▸ Input for this task

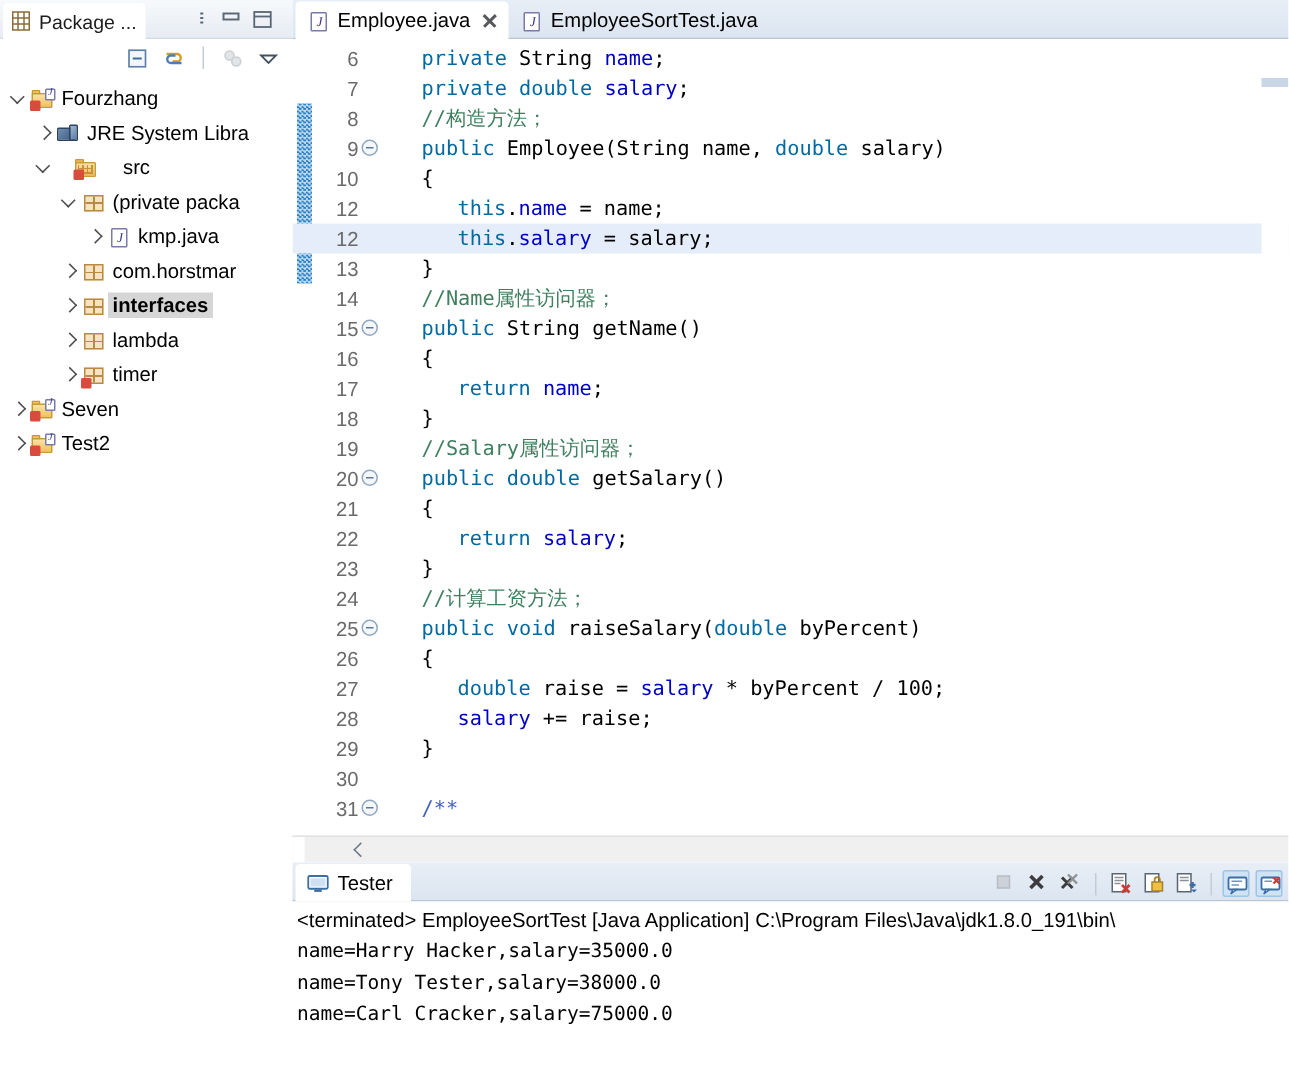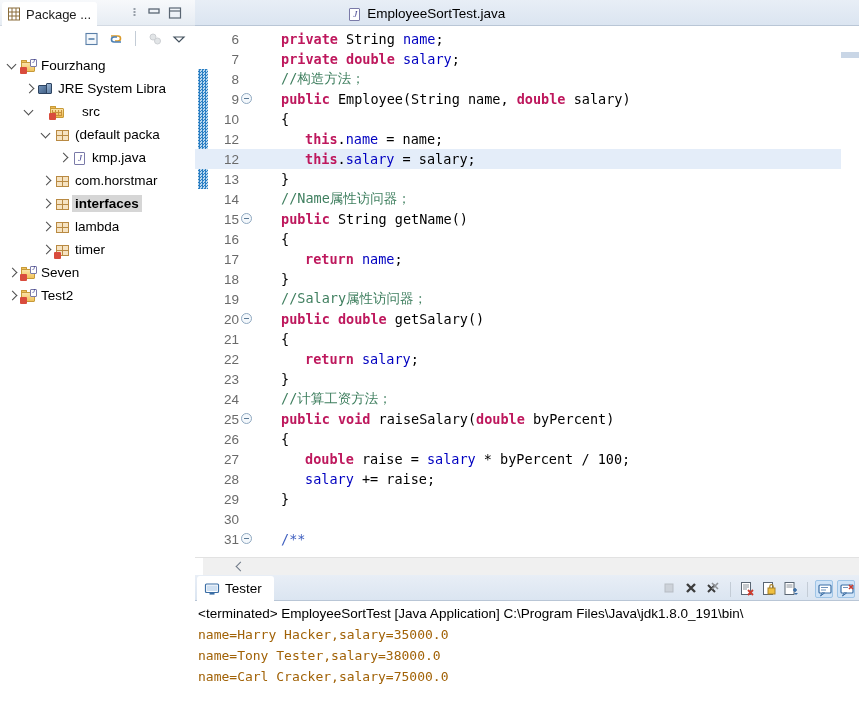--- a/index.html
+++ b/index.html
@@ -466,6 +466,13 @@
   <div id="right">
 
     <div id="editor-tabbar">
+        <div class="etab active" style="left: 2px;">
+          <span class="tb-ico ic-java">
+            <i class="p"></i>
+          </span>
+          <span>Employee.java</span>
+          <span class="x"></span>
+        </div>
         <div class="etab" style="left: 144.2px; justify-content: space-between;">
           <span class="tb-ico ic-java">
             <i class="p"></i>

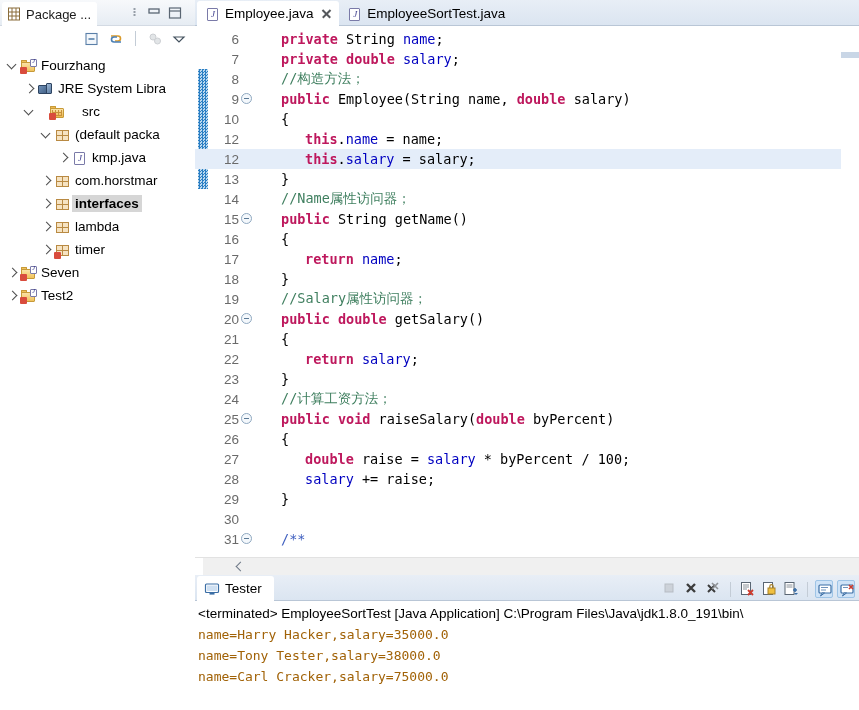--- a/index.html
+++ b/index.html
@@ -207,7 +207,7 @@
   .ctext { position: absolute; left: 62px; }
 
   
-  .kw   { color: #be185d; font-weight: bold; }
+  .kw   { color: #0369a1; font-weight: normal; }
   .cmt  { color: #3f7f5f; }
   .jdoc { color: #3f5fbf; }
   .fld  { color: #0000c0; }

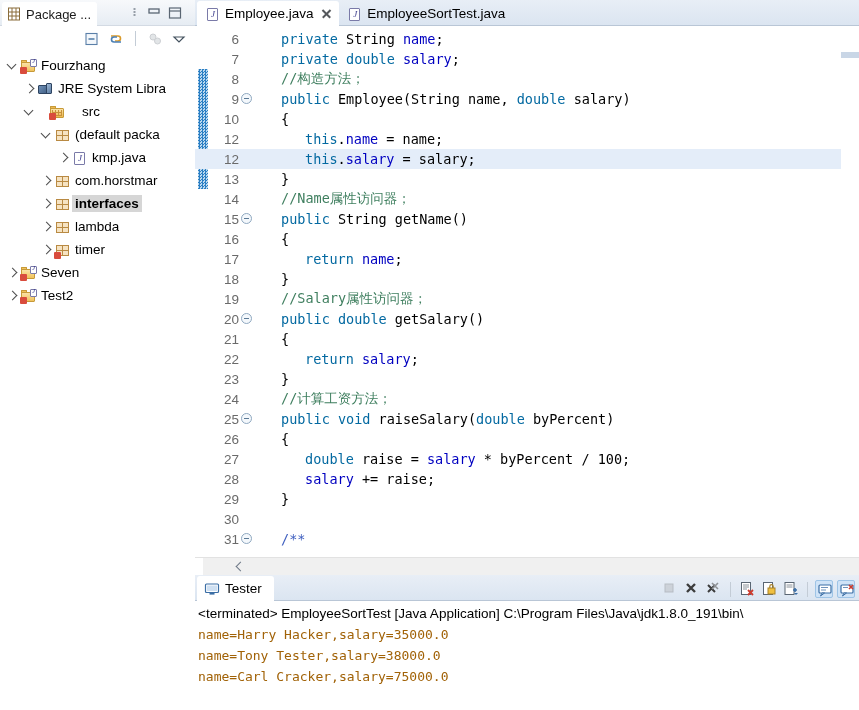--- a/index.html
+++ b/index.html
@@ -388,7 +388,7 @@
           <span class="ico ic-pkg">
             <i class="g"></i>
           </span>
-          <span class="lbl">(default packa</span>
+          <span class="lbl">(private packa</span>
         </div>
         <div class="row" style="padding-left: 57px;">
           <span class="twisty">

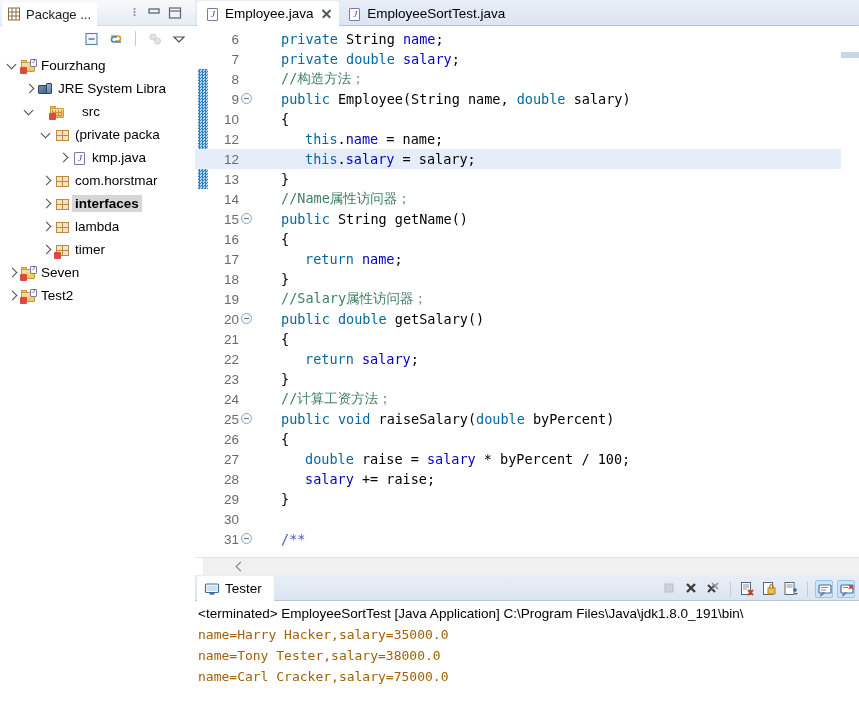--- a/index.html
+++ b/index.html
@@ -265,7 +265,7 @@
     font-family: "Liberation Sans", sans-serif; font-size: 13.5px; color: #000;
   }
   .cons-out {
-    font-family: "DejaVu Sans Mono", monospace; font-size: 13px; color: #a16207;
+    font-family: "DejaVu Sans Mono", monospace; font-size: 13px; color: #000000;
   }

▸ Task to complete
Only lines that contain "monospace" are needed, so copy each of them from the data.

▸ Answer to this problem
-    font-family: "DejaVu Sans Mono", monospace; font-size: 13px; color: #a16207;
+    font-family: "DejaVu Sans Mono", monospace; font-size: 13px; color: #000000;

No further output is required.